CM Conrad Sangma visits Telangana's IC&CC in Hyderabad
Synopsis
Key Takeaways
Meghalaya Chief Minister Conrad Sangma on Thursday, 25 June 2026, visited the Telangana Integrated Command and Control Centre (IC&CC) in Hyderabad, describing it as one of the country's leading facilities and a model worth replicating for states including Meghalaya.
Context
Sangma, who also serves as national president of the National People's Party (NPP), said he was 'impressed by the systems and seamless coordination' at the centre. He noted that the facility demonstrates 'how technology, data, and inter-departmental collaboration can come together to deliver more efficient and responsive public services.' The visit was a firsthand study of the centre's functioning and best practices.

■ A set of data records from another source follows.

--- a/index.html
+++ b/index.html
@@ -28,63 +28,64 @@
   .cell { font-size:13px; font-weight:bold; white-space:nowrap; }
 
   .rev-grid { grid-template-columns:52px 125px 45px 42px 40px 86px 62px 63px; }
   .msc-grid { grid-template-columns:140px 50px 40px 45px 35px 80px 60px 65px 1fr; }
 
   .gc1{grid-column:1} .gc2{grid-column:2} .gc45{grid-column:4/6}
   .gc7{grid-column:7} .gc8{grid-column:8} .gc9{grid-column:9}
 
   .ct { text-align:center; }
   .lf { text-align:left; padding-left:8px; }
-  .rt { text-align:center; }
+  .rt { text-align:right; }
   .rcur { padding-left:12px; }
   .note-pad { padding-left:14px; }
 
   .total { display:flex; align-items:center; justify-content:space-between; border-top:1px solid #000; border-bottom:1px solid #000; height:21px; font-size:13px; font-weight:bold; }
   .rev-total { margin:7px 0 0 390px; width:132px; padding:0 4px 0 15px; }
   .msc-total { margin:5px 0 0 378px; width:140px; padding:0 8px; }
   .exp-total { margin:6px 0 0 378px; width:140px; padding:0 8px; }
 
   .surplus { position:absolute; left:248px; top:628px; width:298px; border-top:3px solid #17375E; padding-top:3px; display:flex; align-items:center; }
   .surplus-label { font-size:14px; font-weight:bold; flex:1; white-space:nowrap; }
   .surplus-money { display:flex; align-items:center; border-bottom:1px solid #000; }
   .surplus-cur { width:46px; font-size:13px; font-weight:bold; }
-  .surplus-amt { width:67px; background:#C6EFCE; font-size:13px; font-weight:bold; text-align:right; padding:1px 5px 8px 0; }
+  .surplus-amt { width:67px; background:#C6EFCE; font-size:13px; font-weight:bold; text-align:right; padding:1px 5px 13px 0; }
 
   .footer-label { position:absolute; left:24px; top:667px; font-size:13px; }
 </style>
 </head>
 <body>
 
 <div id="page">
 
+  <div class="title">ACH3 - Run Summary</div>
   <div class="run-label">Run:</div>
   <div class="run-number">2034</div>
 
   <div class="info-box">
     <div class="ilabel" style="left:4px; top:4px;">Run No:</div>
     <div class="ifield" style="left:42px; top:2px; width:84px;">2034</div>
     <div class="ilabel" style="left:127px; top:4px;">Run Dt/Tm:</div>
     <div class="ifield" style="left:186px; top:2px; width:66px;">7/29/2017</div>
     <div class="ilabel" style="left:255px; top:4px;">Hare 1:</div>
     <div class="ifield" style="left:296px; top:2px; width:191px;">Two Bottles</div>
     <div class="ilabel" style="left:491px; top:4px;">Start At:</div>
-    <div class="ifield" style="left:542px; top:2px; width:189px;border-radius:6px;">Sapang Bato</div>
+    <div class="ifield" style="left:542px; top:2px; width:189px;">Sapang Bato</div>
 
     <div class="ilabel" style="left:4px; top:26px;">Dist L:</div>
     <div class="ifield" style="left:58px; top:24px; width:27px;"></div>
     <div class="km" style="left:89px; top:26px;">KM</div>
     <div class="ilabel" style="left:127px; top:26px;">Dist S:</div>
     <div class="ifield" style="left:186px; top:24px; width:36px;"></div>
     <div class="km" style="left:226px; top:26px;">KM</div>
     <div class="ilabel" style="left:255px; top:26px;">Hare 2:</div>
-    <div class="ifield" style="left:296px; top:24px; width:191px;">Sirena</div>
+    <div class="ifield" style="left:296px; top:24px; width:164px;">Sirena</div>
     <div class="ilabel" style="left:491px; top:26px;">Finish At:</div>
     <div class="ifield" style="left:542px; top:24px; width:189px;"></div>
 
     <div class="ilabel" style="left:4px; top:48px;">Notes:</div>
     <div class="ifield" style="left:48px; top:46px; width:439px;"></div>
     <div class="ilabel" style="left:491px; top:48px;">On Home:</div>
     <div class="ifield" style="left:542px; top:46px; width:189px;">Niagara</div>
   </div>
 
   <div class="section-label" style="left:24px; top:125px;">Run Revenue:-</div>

The Telangana IC&CC, based in Hyderabad, integrates data across multiple departments to enable coordinated emergency response, surveillance, and citizen services. It is regarded as one of the more advanced state-level command centres in the country, drawing interest from administrators and policymakers across India.
Policy Backdrop
The proliferation of Integrated Command and Control Centres across India traces back to the Smart Cities Mission, a central government programme launched in 2015 that mandated participating cities to build IC&CC infrastructure as a core pillar of data-driven urban management. The mission covered 100 cities and created a national network of such facilities, with several state governments subsequently expanding the model beyond city limits to the state level.

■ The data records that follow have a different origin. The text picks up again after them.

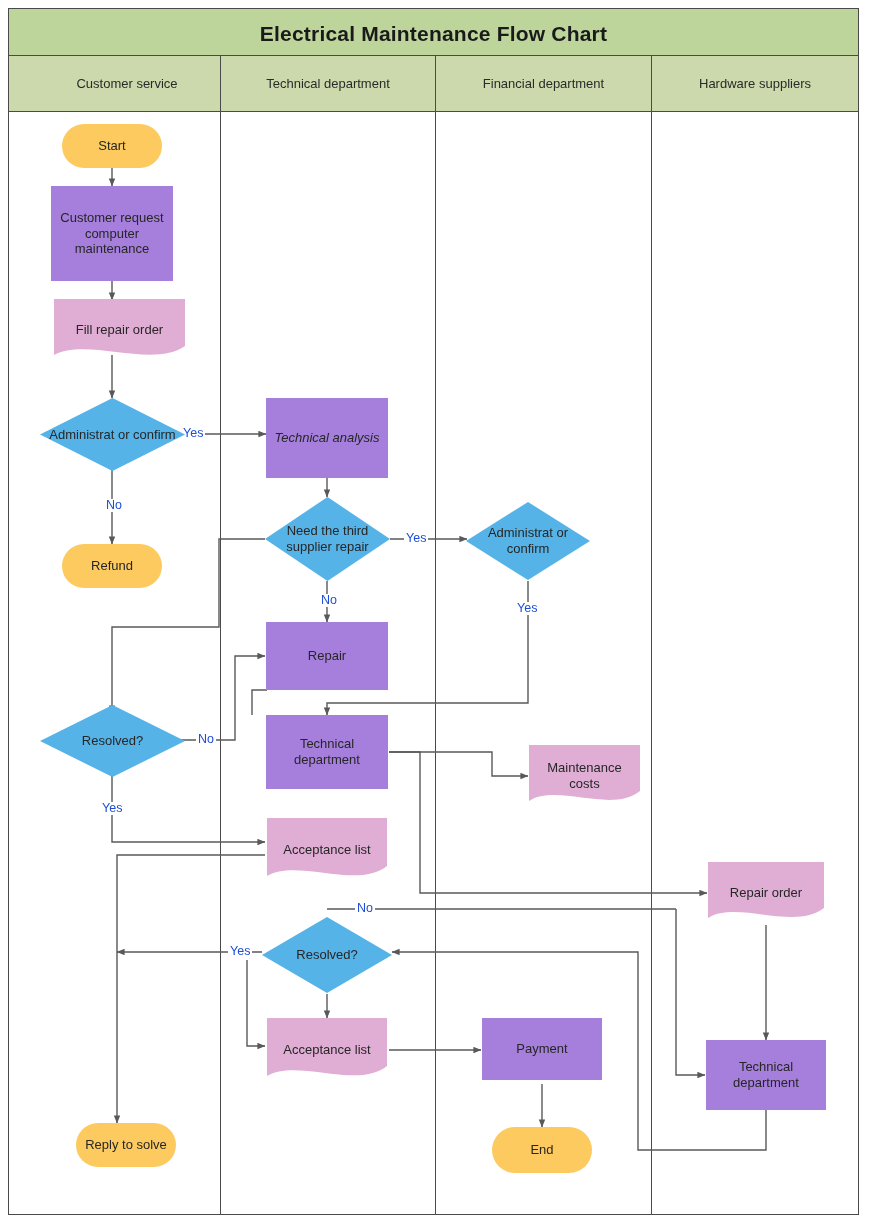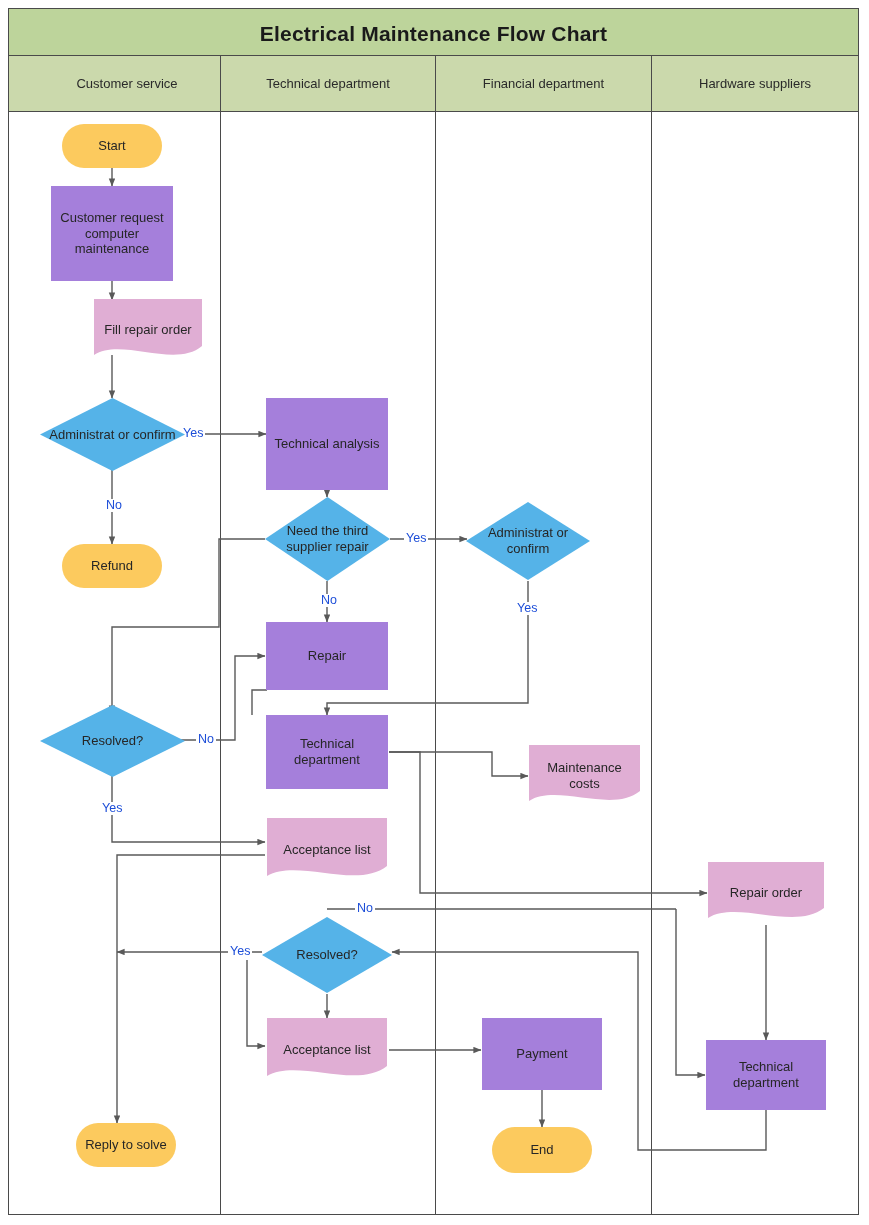--- a/index.html
+++ b/index.html
@@ -138,21 +138,21 @@
   <div class="elbl" style="left:228px;top:945px;">Yes</div>
 
   <div class="node n-term" style="left:62px;top:124px;width:100px;height:44px;">
     <span class="lbl">Start</span>
   </div>
 
   <div class="node n-proc" style="left:51px;top:186px;width:122px;height:95px;">
     <span class="lbl">Customer request computer maintenance</span>
   </div>
 
-  <div class="node n-doc" style="left:54px;top:299px;width:108px;height:62px;margin-left:40px;">
+  <div class="node n-doc" style="left:54px;top:299px;width:131px;height:62px;">
     <svg class="docbg" viewBox="0 0 116 62" preserveAspectRatio="none">
       <path d="M0,0 H116 V47 C87,70 29,38 0,56 Z" fill="#e0aed4"></path>
     </svg>
     <span class="lbl">Fill repair order</span>
   </div>
 
   <div class="node n-dec" style="left:40px;top:398px;width:145px;height:73px;">
     <svg class="decbg" viewBox="0 0 145 73" preserveAspectRatio="none">
       <path d="M72.5,0 L145,36.5 L72.5,73 L0,36.5 Z" fill="#55b3e8"></path>
     </svg>
@@ -167,21 +167,21 @@
     <svg class="decbg" viewBox="0 0 145 72" preserveAspectRatio="none">
       <path d="M72.5,0 L145,36 L72.5,72 L0,36 Z" fill="#55b3e8"></path>
     </svg>
     <span class="lbl">Resolved?</span>
   </div>
 
   <div class="node n-term" style="left:76px;top:1123px;width:100px;height:44px;">
     <span class="lbl">Reply to solve</span>
   </div>
 
-  <div class="node n-proc" style="left:266px;top:398px;width:122px;height:92px;">
+  <div class="node n-proc" style="left:266px;top:398px;width:122px;height:80px;font-style:italic;">
     <span class="lbl">Technical analysis</span>
   </div>
 
   <div class="node n-dec" style="left:265px;top:497px;width:125px;height:84px;">
     <svg class="decbg" viewBox="0 0 125 84" preserveAspectRatio="none">
       <path d="M62.5,0 L125,42 L62.5,84 L0,42 Z" fill="#55b3e8"></path>
     </svg>
     <span class="lbl">Need the third supplier repair</span>
   </div>
 
@@ -221,21 +221,21 @@
     <span class="lbl">Administrat or confirm</span>
   </div>
 
   <div class="node n-doc" style="left:529px;top:745px;width:111px;height:62px;">
     <svg class="docbg" viewBox="0 0 111 62" preserveAspectRatio="none">
       <path d="M0,0 H111 V46 C83,69 28,38 0,56 Z" fill="#e0aed4"></path>
     </svg>
     <span class="lbl">Maintenance costs</span>
   </div>
 
-  <div class="node n-proc" style="left:482px;top:1018px;width:120px;height:72px;">
+  <div class="node n-proc" style="left:482px;top:1018px;width:120px;height:62px;">
     <span class="lbl">Payment</span>
   </div>
 
   <div class="node n-term" style="left:492px;top:1127px;width:100px;height:46px;">
     <span class="lbl">End</span>
   </div>
 
   <div class="node n-doc" style="left:708px;top:862px;width:116px;height:62px;">
     <svg class="docbg" viewBox="0 0 116 62" preserveAspectRatio="none">
       <path d="M0,0 H116 V46 C87,69 29,38 0,56 Z" fill="#e0aed4"></path>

Telangana's iteration has been cited by multiple states as a benchmark for cross-departmental data integration. The model's emphasis on real-time coordination and unified dashboards has made it a reference point for governance technology benchmarking visits by officials from across the country.
Stakeholders and Impact
For Meghalaya, a northeastern state that has been actively exploring digital tools to strengthen inter-departmental coordination, the visit signals intent to draw lessons from more mature governance technology deployments. Sangma explicitly named Meghalaya as one of the states that can benefit from the Telangana model 'as we work towards leveraging technology to improve governance and citizen service delivery.'
Broader stakeholders include state governments across India that are at varying stages of building or upgrading command-and-control infrastructure, as well as urban and rural citizens who stand to benefit from faster, more coordinated public service delivery. The study-visit pattern has become a recognised mechanism for inter-state knowledge transfer in governance technology.
What's Next
Sangma's visit and public remarks raise the possibility of Meghalaya announcing steps to establish or upgrade its own command-and-control infrastructure, drawing on the Telangana template. The Chief Minister's reference to 'best practices' and the explicit framing of the Hyderabad centre as a model for other states suggests that policy discussions within the Meghalaya administration may follow. Whether the visit translates into a formal proposal or inter-state collaboration remains to be seen, but the political signal is clear: technology-led governance reform is a stated priority for the Sangma administration.